> THE DATA:

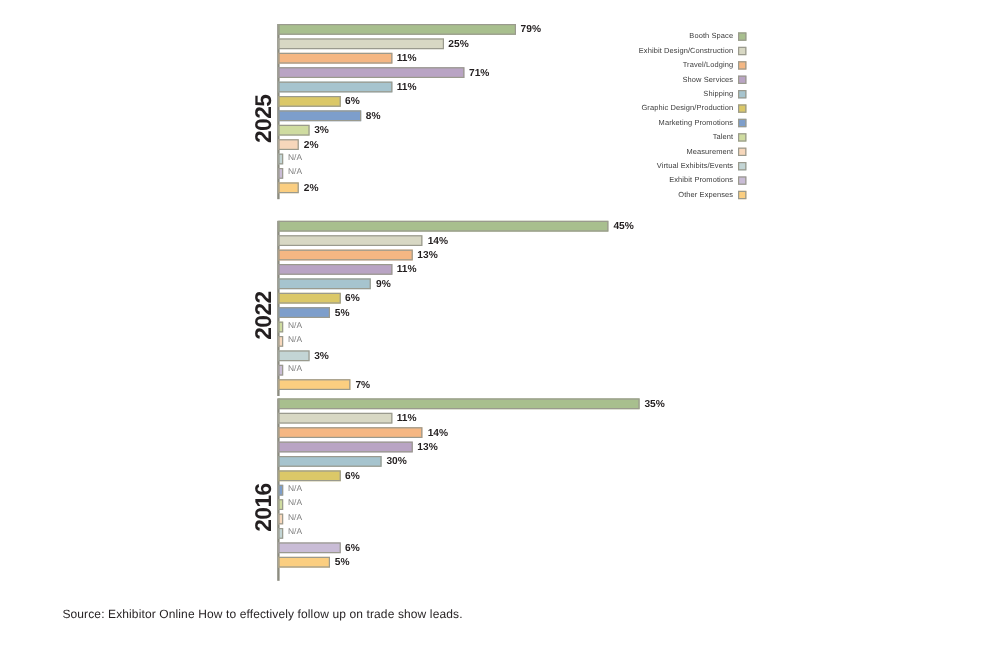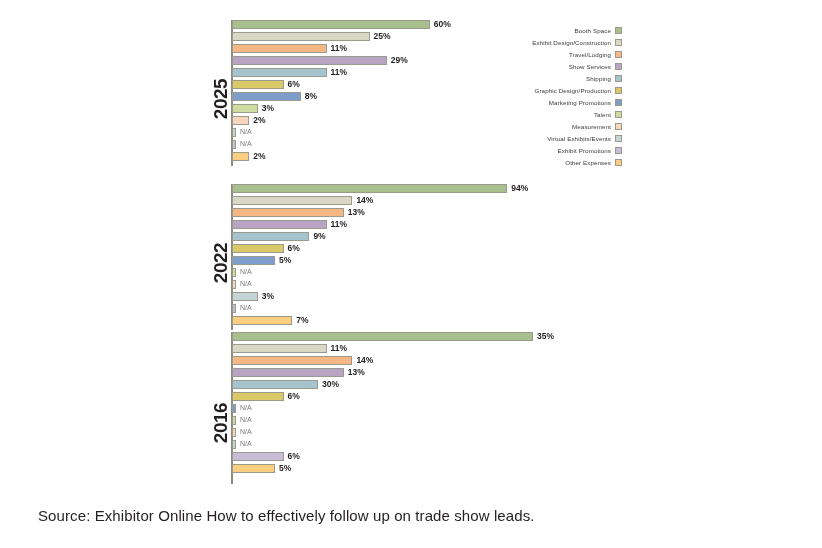--- a/index.html
+++ b/index.html
@@ -152,7 +152,7 @@
       <div class="bars">
           <div class="bar-row" style="top: 0px;">
             <div class="bar" style="width: 197.8px; background: rgb(168, 191, 142);"></div>
-            <span class="bar-value" style="left: 201.8px;">60%</span>
+            <span class="bar-value" style="left: 201.8px;">79%</span>
           </div>
           <div class="bar-row" style="top: 12px;">
             <div class="bar" style="width: 137.6px; background: rgb(216, 216, 196);"></div>

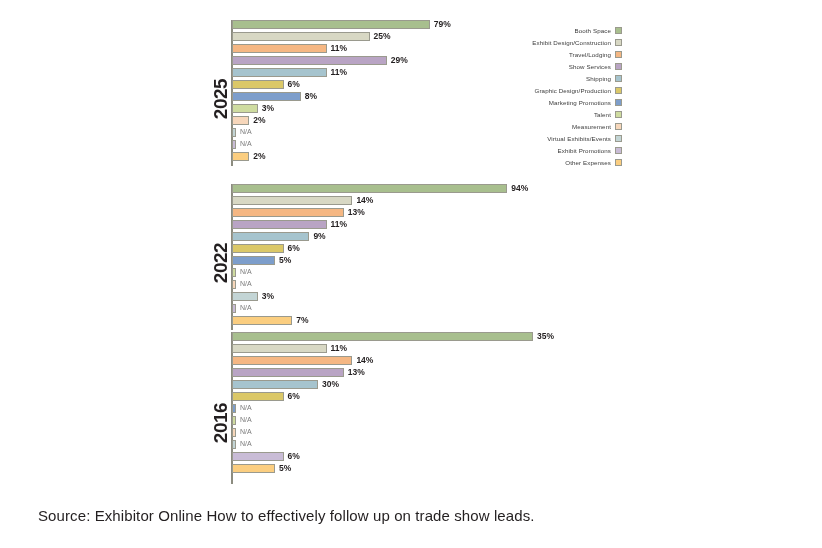--- a/index.html
+++ b/index.html
@@ -164,7 +164,7 @@
           </div>
           <div class="bar-row" style="top: 36px;">
             <div class="bar" style="width: 154.8px; background: rgb(185, 164, 196);"></div>
-            <span class="bar-value" style="left: 158.8px;">29%</span>
+            <span class="bar-value" style="left: 158.8px;">71%</span>
           </div>
           <div class="bar-row" style="top: 48px;">
             <div class="bar" style="width: 94.6px; background: rgb(166, 196, 206);"></div>

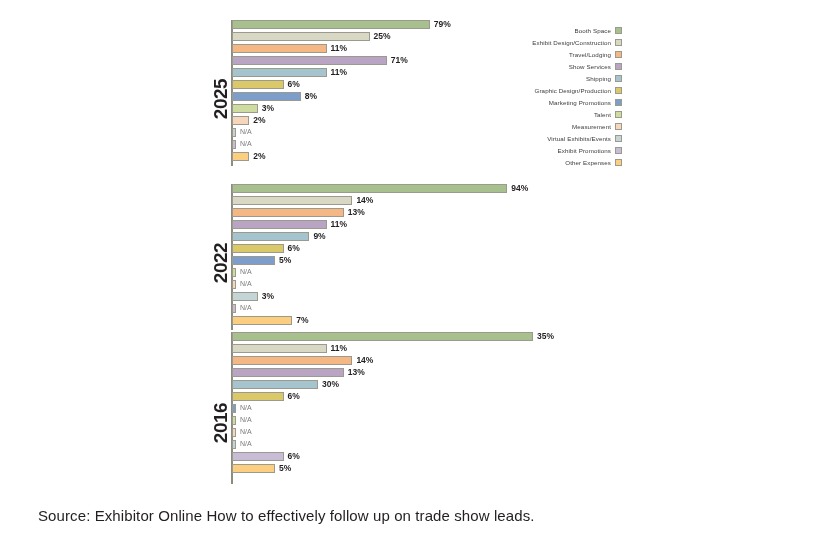--- a/index.html
+++ b/index.html
@@ -207,7 +207,7 @@
       <div class="bars">
           <div class="bar-row" style="top: 0px;">
             <div class="bar" style="width: 275.2px; background: rgb(168, 191, 142);"></div>
-            <span class="bar-value" style="left: 279.2px;">94%</span>
+            <span class="bar-value" style="left: 279.2px;">45%</span>
           </div>
           <div class="bar-row" style="top: 12px;">
             <div class="bar" style="width: 120.4px; background: rgb(216, 216, 196);"></div>

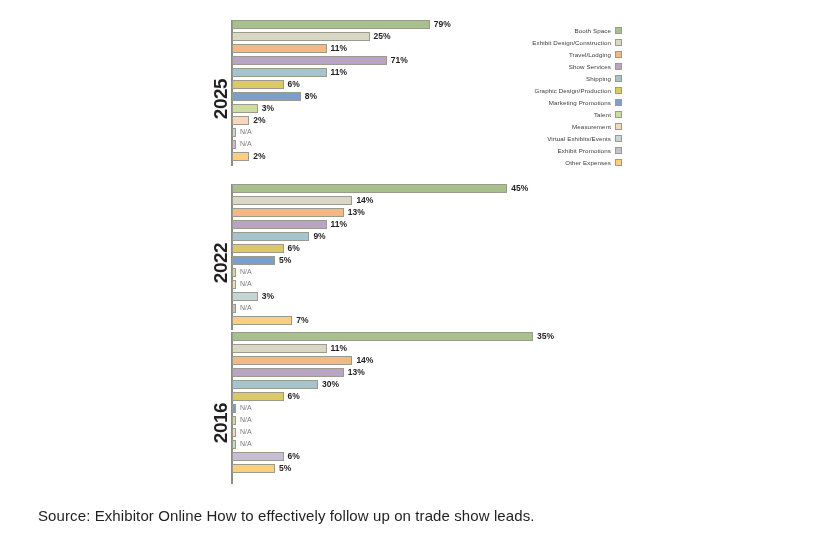--- a/index.html
+++ b/index.html
@@ -132,9 +132,9 @@
   
   #source-caption {
     position: absolute;
-    left: 38px;
+    left: 52px;
     top: 507px;
-    font-size: 15px;
+    font-size: 10px;
     color: #231f20;
     letter-spacing: 0.1px;
   }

> WHAT THE EXERCISE ASKS: Search the entries for the word "left", then copy every line in which it is found.

> COMPLETED EXERCISE:
-            <span class="bar-value" style="left: 201.8px;">60%</span>
+            <span class="bar-value" style="left: 201.8px;">79%</span>
-            <span class="bar-value" style="left: 158.8px;">29%</span>
+            <span class="bar-value" style="left: 158.8px;">71%</span>
-            <span class="bar-value" style="left: 279.2px;">94%</span>
+            <span class="bar-value" style="left: 279.2px;">45%</span>
-    left: 38px;
+    left: 52px;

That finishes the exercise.